Утром я встретился с Сарсфилдом. Согласно нашему плану мы наняли человека, чтобы он следил за Уайеттом. День прошел спокойно, с госпожой ничего не случилось. Вечер она провела в компании друзей. Теперь и я был допущен в этот круг, в котором мы с Сарсфилдом стали завсегдатаями. Легкий непринужденный разговор затрагивал разнообразные темы. Мужчины и женщины поражали образованностью, остроумием, прекрасными манерами. Казалось, что самые блистательные люди столицы собираются именно здесь, в гостиной миссис Лоример.
После легкого ужина гости начали расходиться. Это произошло раньше обычного, поскольку госпожа почувствовала легкое недомогание. Мы с Сарсфилдом ушли вместе, чтобы встретиться и переговорить с человеком, которого подрядили следить за Уайеттом.
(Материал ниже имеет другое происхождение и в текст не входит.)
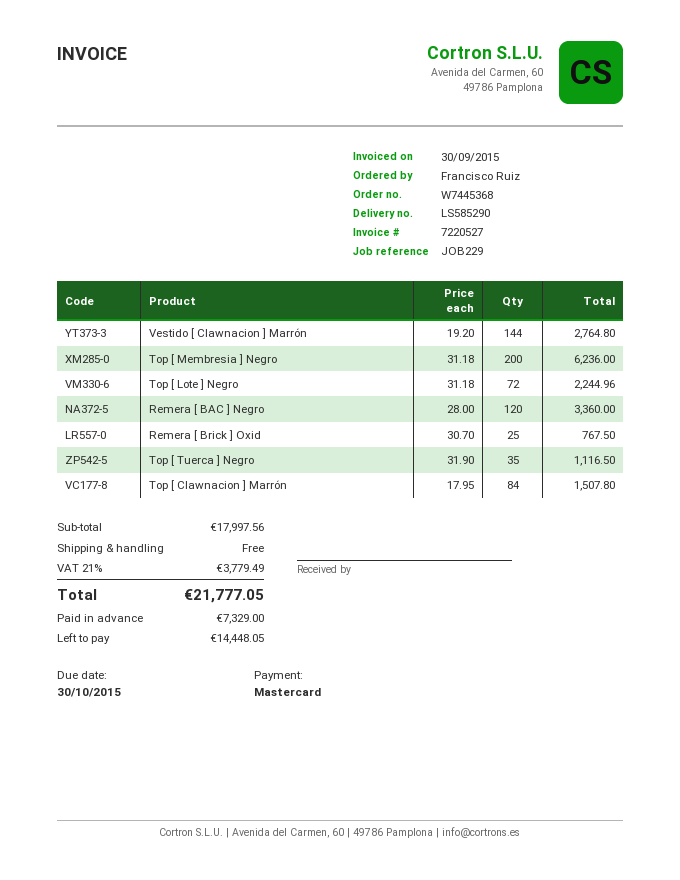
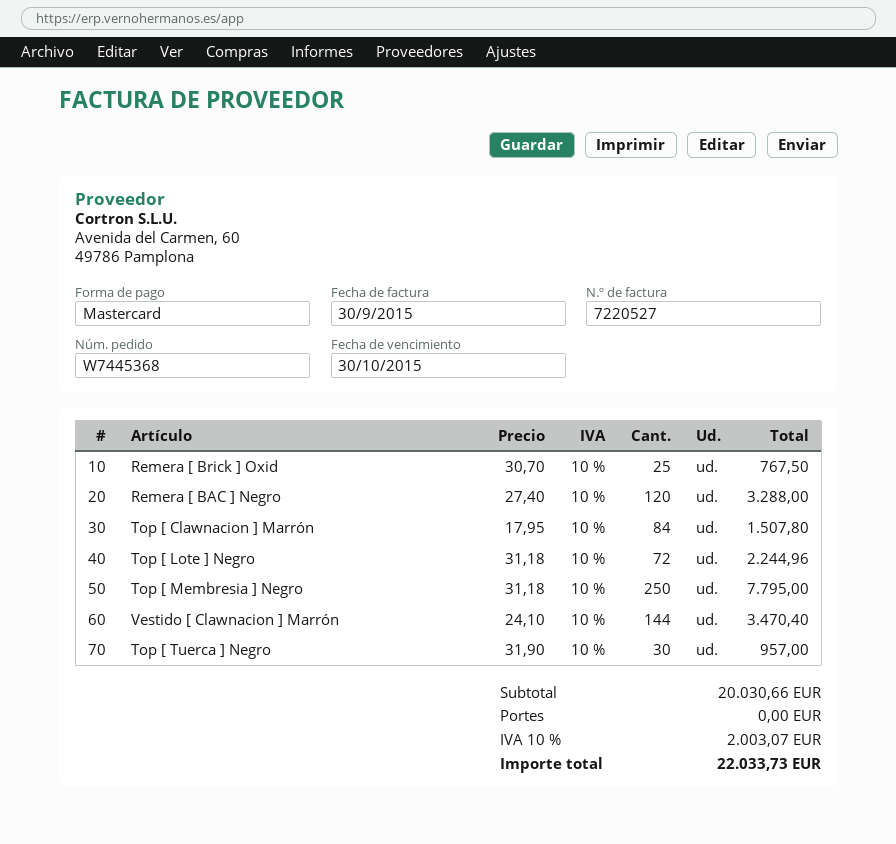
Vestido [ Clawnacion ] Marrón: 144 x 19.20 = 2764.80 -> 144 x 24.10 = 3470.40
Top [ Membresia ] Negro: 200 x 31.18 = 6236.00 -> 250 x 31.18 = 7795.00
Remera [ BAC ] Negro: 120 x 28.00 = 3360.00 -> 120 x 27.40 = 3288.00
Top [ Tuerca ] Negro: 35 x 31.90 = 1116.50 -> 30 x 31.90 = 957.00
subtotal: 17997.56 -> 20030.66
tax: 21% = 3779.49 -> 10% = 2003.07
total: 21777.05 -> 22033.73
Не получив сколько-нибудь удовлетворительных сведений, мы его отпустили, предупредив, что завтра нужно будет продолжить наблюдение. Потом мой друг пошел к себе, а мне еще предстояло выполнить поручение госпожи.
Несколько дней назад на депонент банка была внесена довольно крупная сумма денег, предназначавшаяся миссис Лоример, – один из ее кредиторов возвращал ей долг, который по ее требованию она могла получить сама или через доверенное лицо. Доверенным лицом был я, это входило в мои обязанности. А так как у меня появилось много хлопот из-за Уайетта, мне пришлось отложить визит к банкиру на столь поздний час.
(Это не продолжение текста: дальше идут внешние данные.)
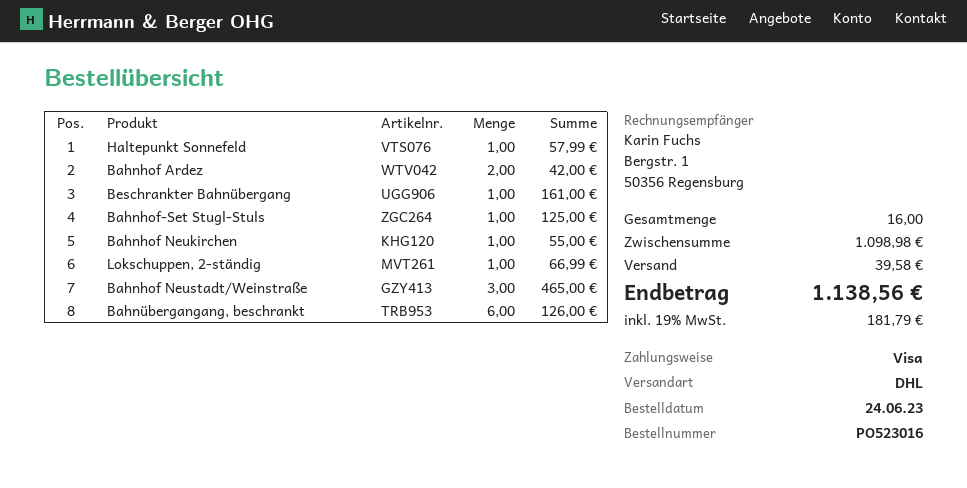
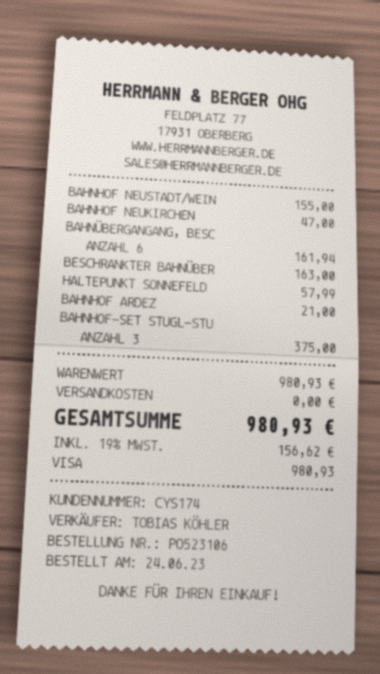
order number: PO523016 -> PO523106
Bahnhof Ardez: 2 for 42.00 -> 1 for 21.00
Beschrankter Bahnübergang: 1 for 161.00 -> 1 for 163.00
Bahnhof-Set Stugl-Stuls: 1 for 125.00 -> 3 for 375.00
Bahnhof Neukirchen: 1 for 55.00 -> 1 for 47.00
Lokschuppen, 2-ständig: 1 for 66.99 -> none
Bahnhof Neustadt/Weinstraße: 3 for 465.00 -> 1 for 155.00
Bahnübergangang, beschrankt: 6 for 126.00 -> 6 for 161.94
subtotal: 1098.98 -> 980.93
shipping: 39.58 -> 0.00
tax: 19% = 181.79 -> 19% = 156.62
total: 1138.56 -> 980.93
Получив деньги, я направился домой. Несмотря на снедавшее меня беспокойство в связи с информацией, полученной от Сарсфилда, я, тем не менее, старался делать свою повседневную работу так же исправно, как обычно. Но в минуты досуга, когда я не был занят делом или беседой, мои мысли постоянно возвращались к больной теме. Я анализировал возможные опасности и придумывал, как их можно избежать. И хотя эти размышления изрядно мучили меня, все-таки им было далеко до моих ночных кошмаров.
Выйдя от банкира, я вновь погрузился в осмысление не дававшей мне покоя проблемы. В памяти всплывали подробности недавних происшествий, и я пытался понять, к каким последствиям все это может привести. Мои выводы были отнюдь не безнадежны. Даже сгустившийся сумрак не сделал их более зловещими. Преступные намерения, когда о них известно заранее, можно предотвратить, главное – быть бдительным и осторожным. Ничего нового не произошло, а значит, уже предпринятые меры пока оправдывают себя. Я снова и снова проигрывал в уме различные варианты развития событий, и мое настроение не становилось ни более радужным, ни более мрачным, чем прежде.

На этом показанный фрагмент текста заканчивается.